**What the exercise asks:** Make an exact copy of all the data, pictures excluded.

Segment Start: Entries provided

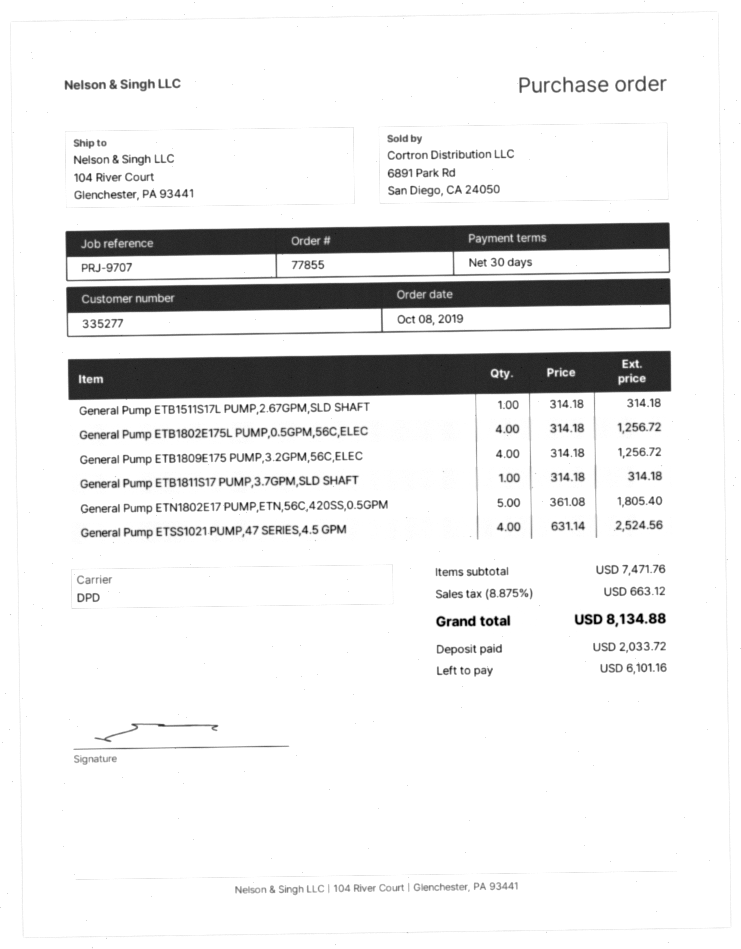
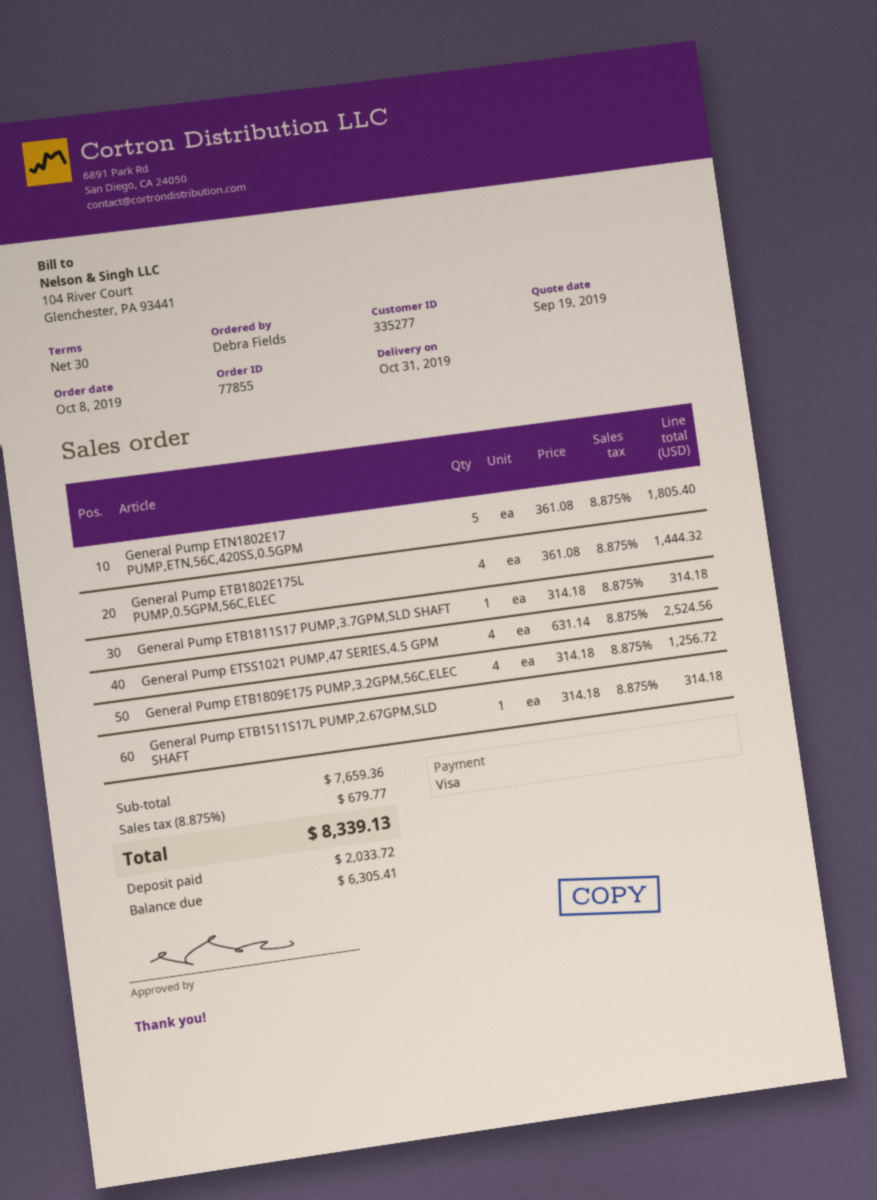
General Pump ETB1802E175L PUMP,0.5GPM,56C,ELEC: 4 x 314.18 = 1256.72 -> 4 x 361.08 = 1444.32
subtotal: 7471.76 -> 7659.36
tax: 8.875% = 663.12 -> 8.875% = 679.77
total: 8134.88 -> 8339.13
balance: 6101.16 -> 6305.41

Segment End: Entries provided

**Answer space:**
General Pump ETB1802E175L PUMP,0.5GPM,56C,ELEC: 4 x 314.18 = 1256.72 -> 4 x 361.08 = 1444.32
subtotal: 7471.76 -> 7659.36
tax: 8.875% = 663.12 -> 8.875% = 679.77
total: 8134.88 -> 8339.13
balance: 6101.16 -> 6305.41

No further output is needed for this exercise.